Exercise prompt →
The pictures are to be left out, and all remaining data is to be transcribed exactly as it appears.

Information →
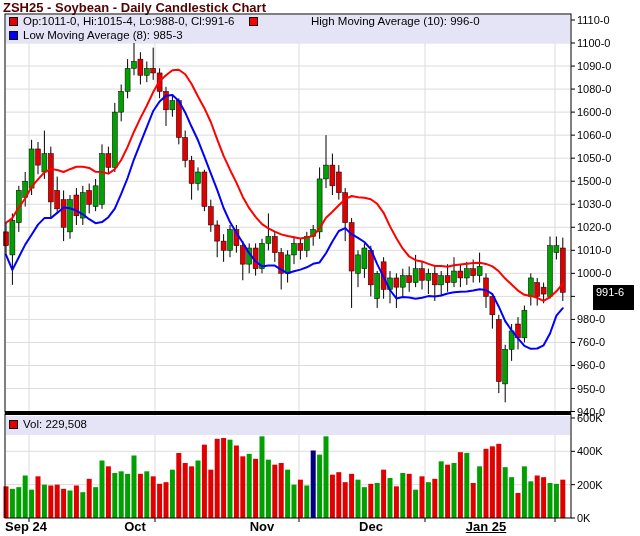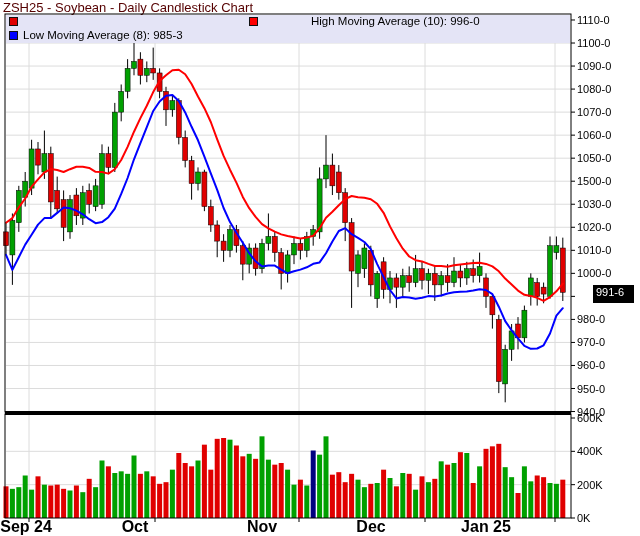"ZSH25 - Soybean - Daily" .page-title { font-weight: normal -> bold }
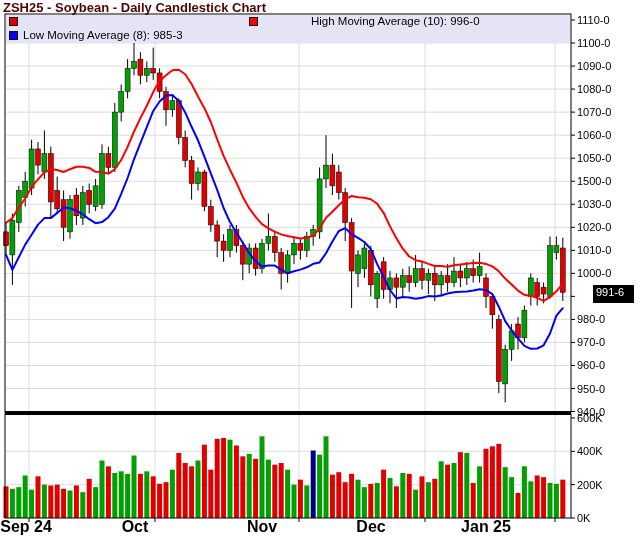"Op:1011-0, Hi:1015-4, Lo:988-0, Cl:991-6" span.ltext { html: none -> <span>Op:1011-0, Hi:1015-4, Lo:988-0, Cl:991-6</span> }
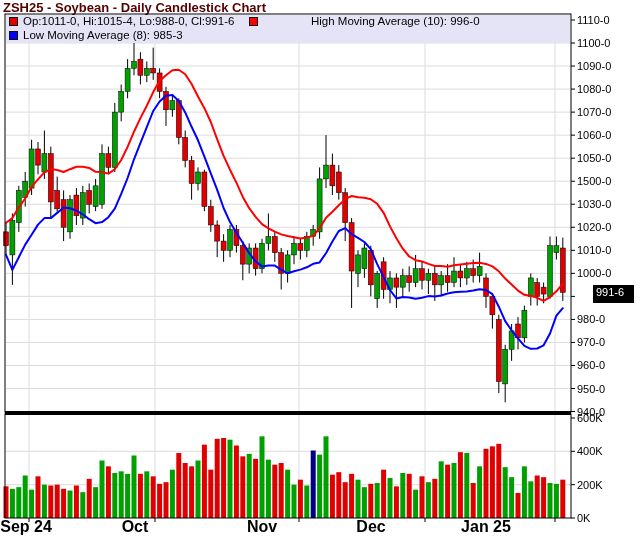"1070-0" div.ticklabel { text: 1070-0 -> 1600-0 }
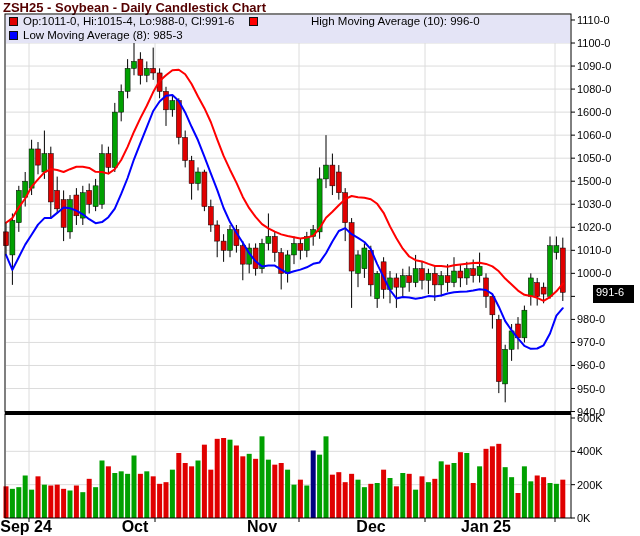"991-6" .current-price { height: 18px -> 25px }
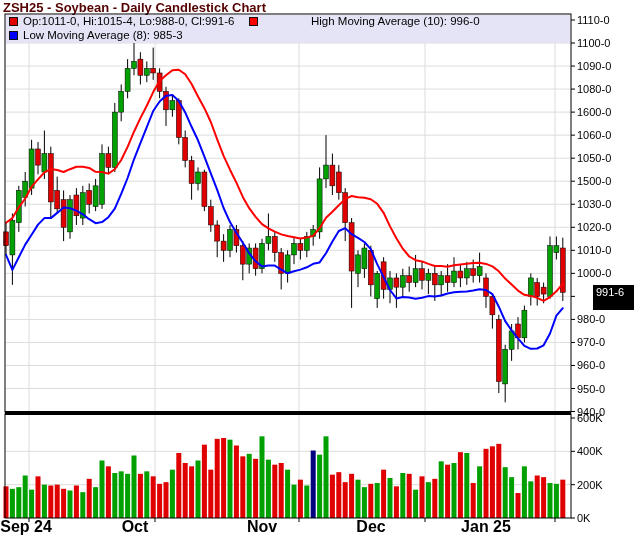"970-0" div.ticklabel { text: 970-0 -> 760-0 }
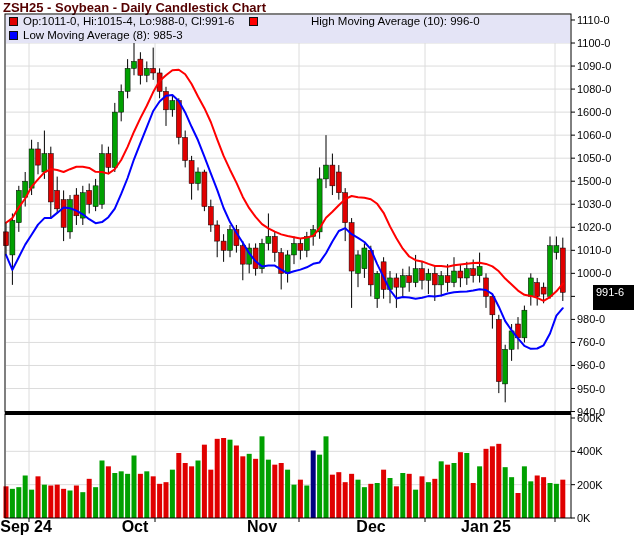"Vol: 229,508" div.legend { html: none -> <div> <div> <span></span> <span>Vol: 229,508</span> </div> </div> }
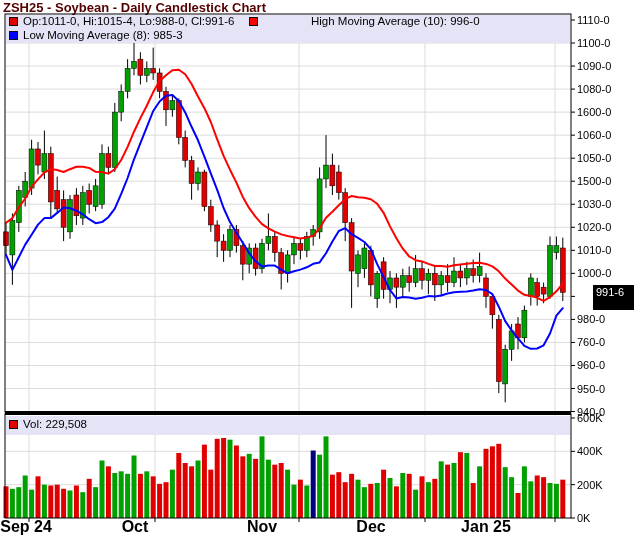"Sep 24" .monthlabel { font-size: 16px -> 13px }
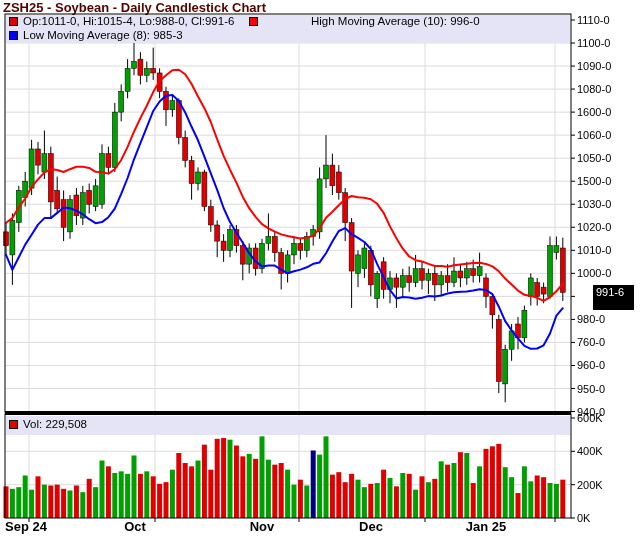"Jan 25" div.monthlabel { text-decoration: none -> underline }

Expected answer →
"ZSH25 - Soybean - Daily" .page-title { font-weight: normal -> bold }
"Op:1011-0, Hi:1015-4, Lo:988-0, Cl:991-6" span.ltext { html: none -> <span>Op:1011-0, Hi:1015-4, Lo:988-0, Cl:991-6</span> }
"1070-0" div.ticklabel { text: 1070-0 -> 1600-0 }
"991-6" .current-price { height: 18px -> 25px }
"970-0" div.ticklabel { text: 970-0 -> 760-0 }
"Vol: 229,508" div.legend { html: none -> <div> <div> <span></span> <span>Vol: 229,508</span> </div> </div> }
"Sep 24" .monthlabel { font-size: 16px -> 13px }
"Jan 25" div.monthlabel { text-decoration: none -> underline }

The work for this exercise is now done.